- WHAT IS NEEDED
After locating the line that contains "subtotal: 10490.32 -> 9999.38" in the data below, set down exactly that line and each one after it through the line that contains "total: 10920.61 -> 10410.04", and nothing more.

- RECORDS SHOWN
▼

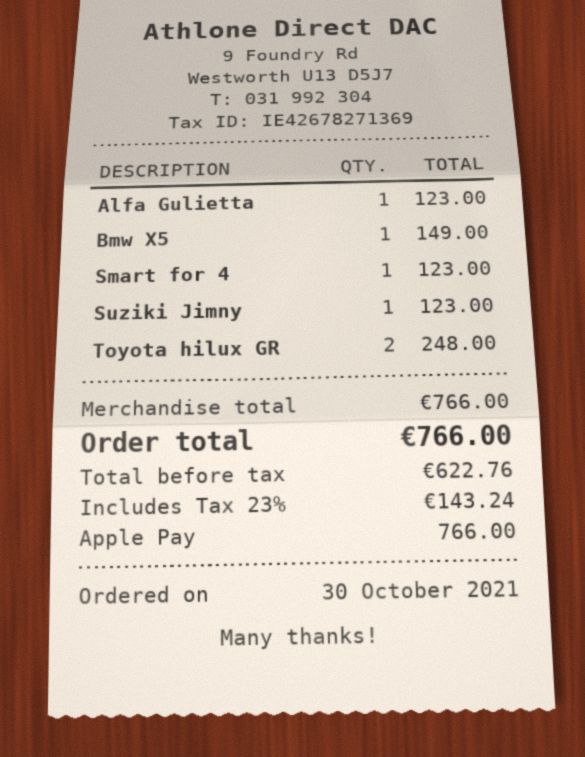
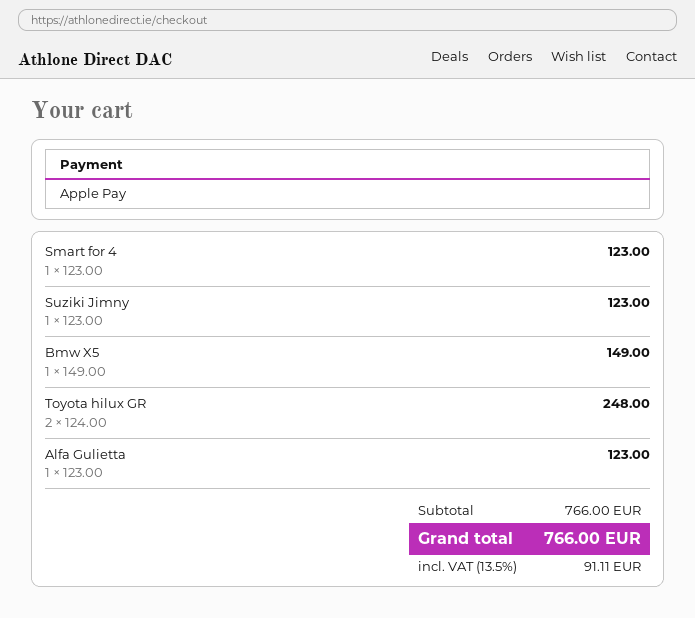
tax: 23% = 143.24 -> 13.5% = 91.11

▲
▼

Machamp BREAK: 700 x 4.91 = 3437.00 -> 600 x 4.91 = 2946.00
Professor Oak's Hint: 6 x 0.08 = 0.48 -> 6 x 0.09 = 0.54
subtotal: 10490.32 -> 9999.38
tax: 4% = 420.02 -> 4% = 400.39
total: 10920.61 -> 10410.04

▲
▼

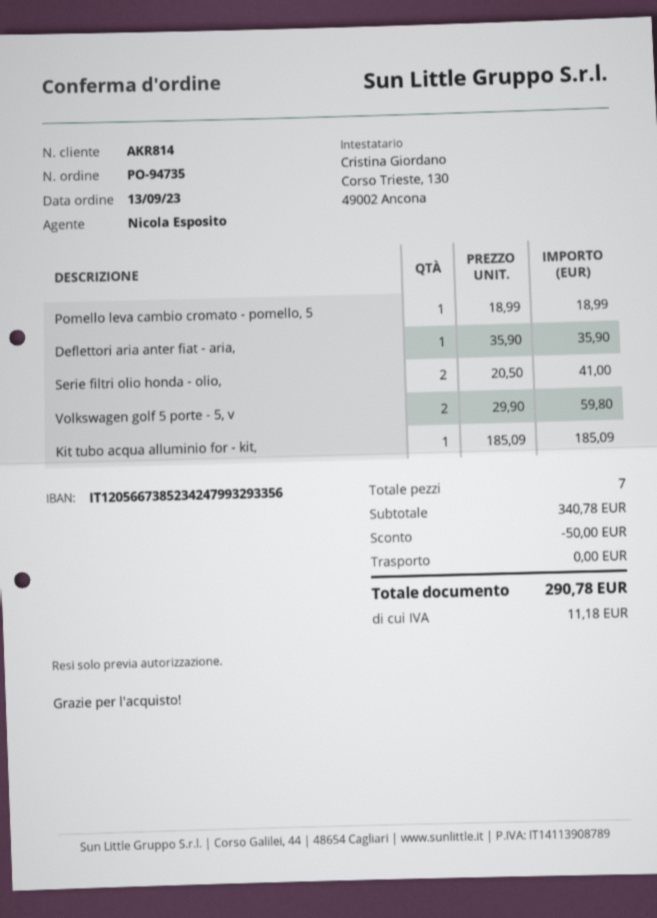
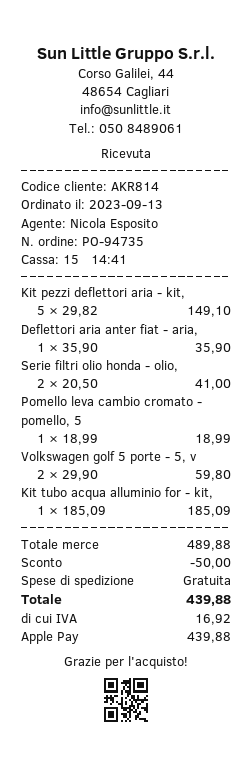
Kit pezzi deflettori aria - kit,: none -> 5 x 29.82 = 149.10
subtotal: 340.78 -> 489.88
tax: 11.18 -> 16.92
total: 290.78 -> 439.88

▲

- SOLUTION TO THIS TASK
subtotal: 10490.32 -> 9999.38
tax: 4% = 420.02 -> 4% = 400.39
total: 10920.61 -> 10410.04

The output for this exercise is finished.